Puis une seconde salle au sous-sol qui elle est bien plus agréable et effectivement chic avec au centre un impressionnant cellier. Murs de pierres, éclairage plus doux, vraiment très différent du rez-de-chaussée. Je ne sais pas comment l’on peut réserver une table ici sauf par téléphone car leur site internet ne donne aucune information ou moyen de faire un choix. Situation un peu cocasse alors qu’il y a de la place… Allez comprendre !




Une jolie photo dans la rampe d’escalier qui symbolise Barcelone, une série d’assiettes avec des ingrédients censé représenter les édifices de la ville.


Passage devant les cuisines attenante à cet escalier pour donc rejoindre ma table dans la salle principale un peu trop éclairée à mon goût.



La carte est vraiment grande avec une sélection variée de plats catalans et de produits de la mer, traduite dans toutes les langues que vous voulez. Presque trop grande car en plus il y a deux autres cartes, celles des suggestions du jour et celle des tapas. Cela sera donc après plusieurs lectures, un panachage des différents menus. Nous commanderons l’incontournable pain à la tomate et huile d’olive pour commencer.


Une petite assiette de tripes aux pois chiches, recette typique de l’Espagne mais aussi d’Afrique du nord. Classiquement préparées, pas de saveurs fortes et bien cuisinées.


Un de mes plats préférés en Catalogne, les boulettes de seiches aux champignons que l’on devrait plutôt appeler boulettes ter et mer de l’Emporda ou en catalan « mandonguilles de sèpia amb molt ». Ici servies avec des chanterelles. La texture des boulettes de porc est bonne mais la sauce manque un peu de relief comparé au même plat ailleurs.

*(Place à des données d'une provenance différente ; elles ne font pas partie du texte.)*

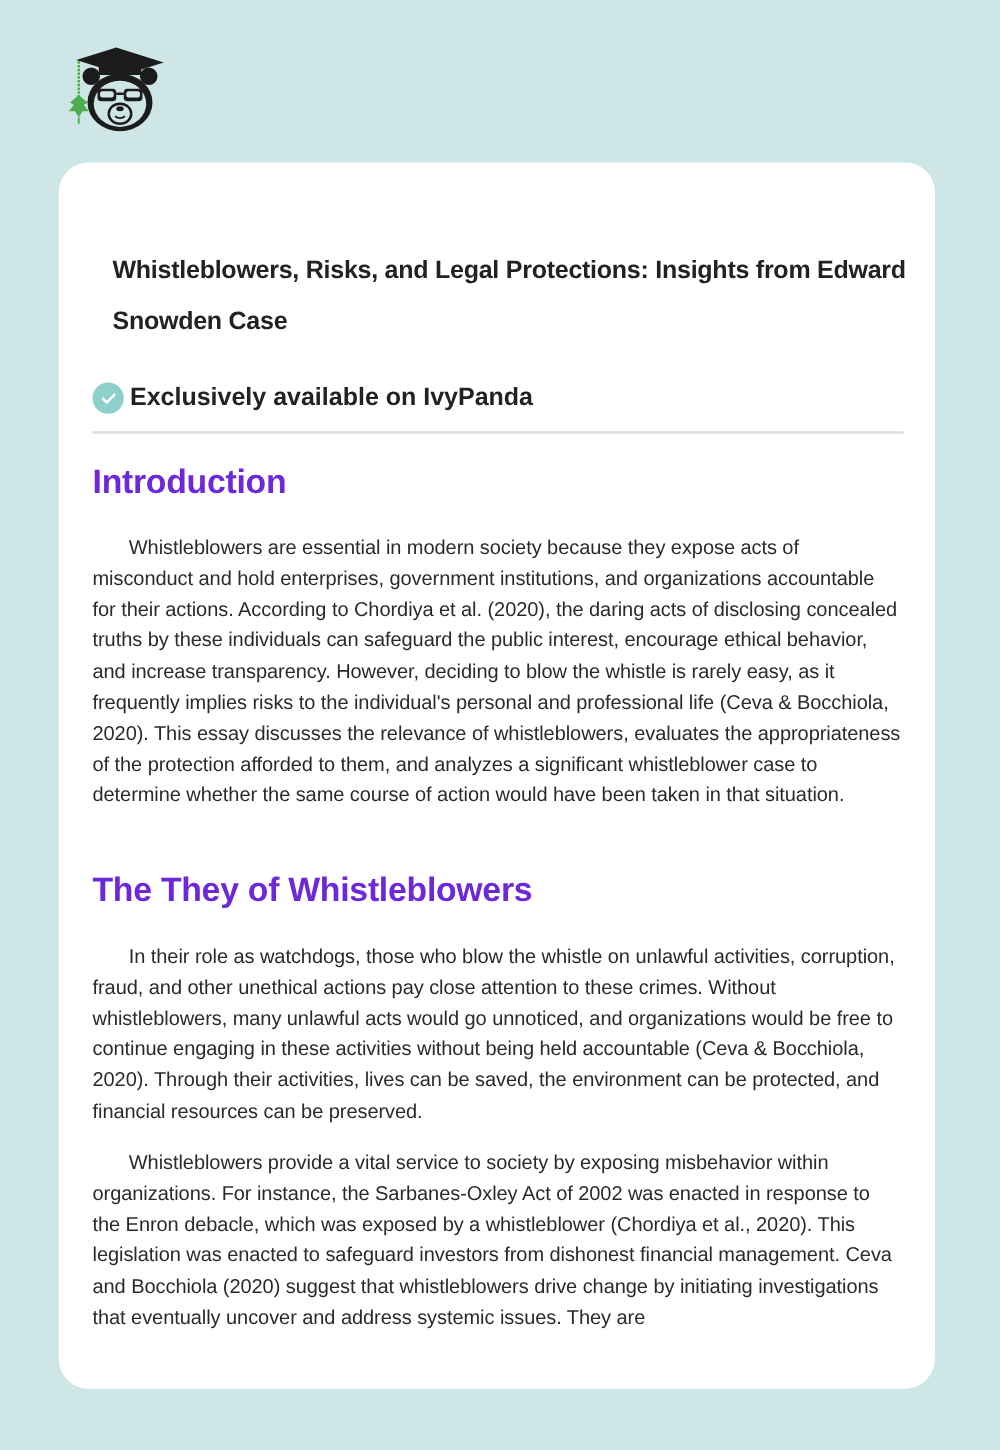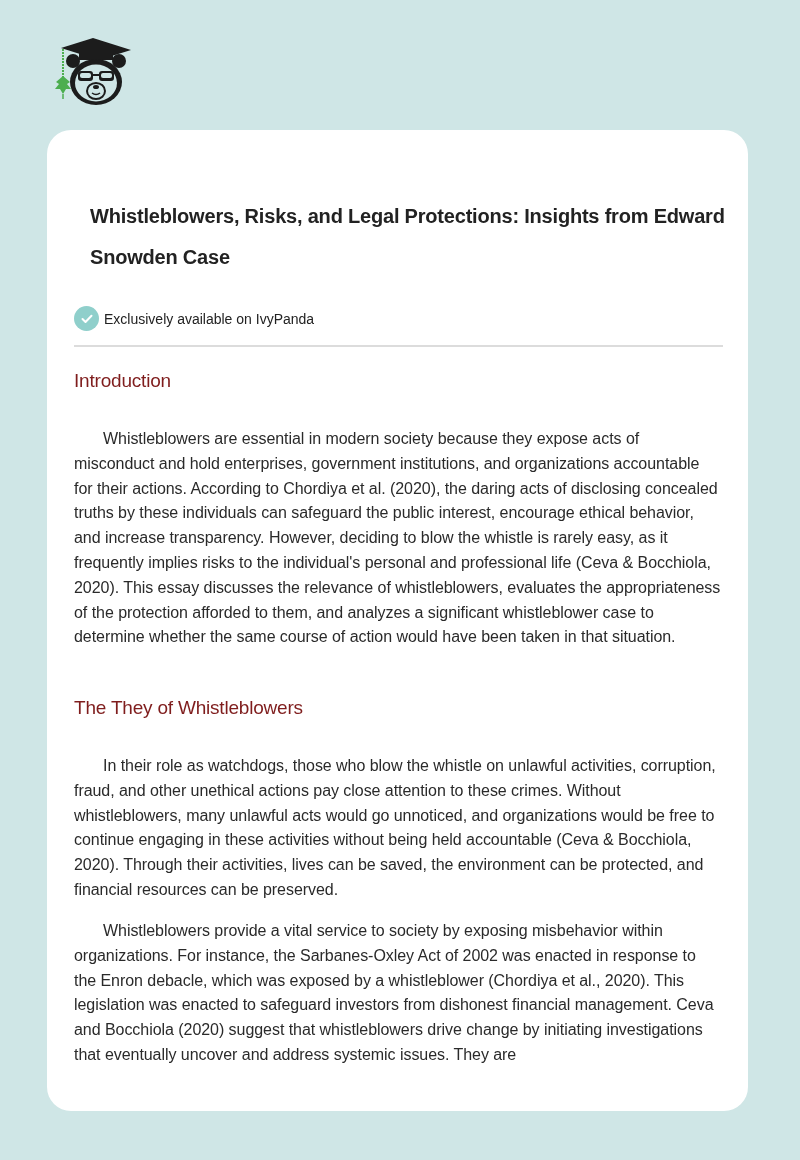"Exclusively available on IvyPanda" .badge-text { font-size: 14px -> 20px; font-weight: normal -> bold }
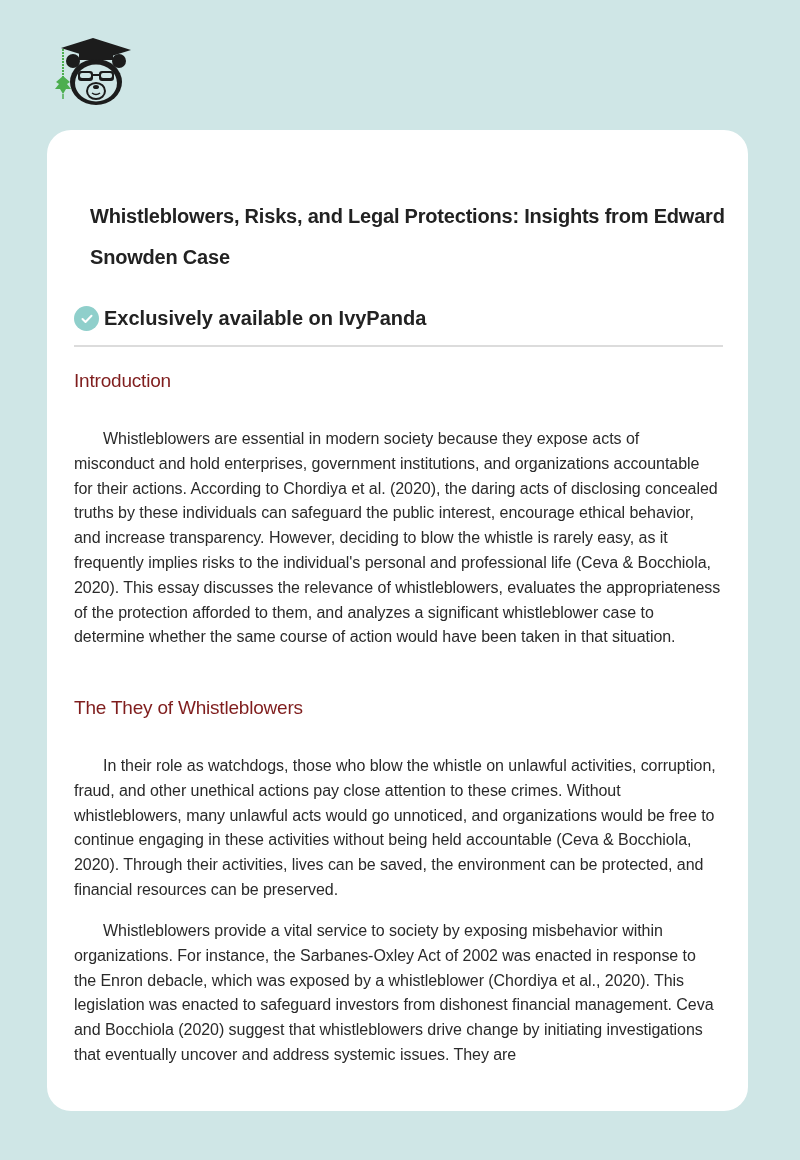"Introduction" .section-heading { color: #7f1d1d -> #6d28d9; font-size: 19px -> 27px; font-weight: normal -> bold }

Les calamars panés sur la carte sont en fait des calamars à la romaine, malheureusement un peu caoutchouteux et un peu trop de pâte autour.


J’ai bien apprécié ces févettes sautées avec des petits calamars. Les fèves sont tendres, la sauce est gouteuse, les calamars ici est tendre. Définitivement pas la même qualité que le précédent plat.


Un poisson que l’on se partage en plat principal, un turbot poêlé. Le poisson est correctement cuit avec un peu trop d’ail que l’on écartera. Comme accompagnement des pommes de terre à l’eau et des haricots verts. Cela me semble tout de même un peu basique comme plat et si l’on compare cela avec d’autres établissements, on peut se demander pourquoi pas plus de soin apporté à ce poisson tout de même rare et sublime.


La crème catalane est plutôt bonne et servie non pas dans un petit plat mais directement dans l’assiette.


Le bras du gitan est trop froid et vraiment compact.


Avec ce repas, une bouteille de Chardonnay « Cha » Sumarocca, vin du Pénedes, plutôt très agréable avec des arômes de melon et d’abricots.


Le service fût professionnel, sans faille, à la hauteur d’un établissement qui se prétend chic.

Nous sommes partis avec tout de même un peu de déception. La cuisine est bonne mais pas non plus impressionnante. De là à dire que c’est surfait, il y a un pas.  Il y a beaucoup d’endroits à Barcelone où l’on peut trouver ce type de plats et parfois nettement mieux préparés. Ce qui probablement n’a pas favorisé ce repas, c’est ce cadre vraiment froid et ce réel manque d’ambiance et de charme.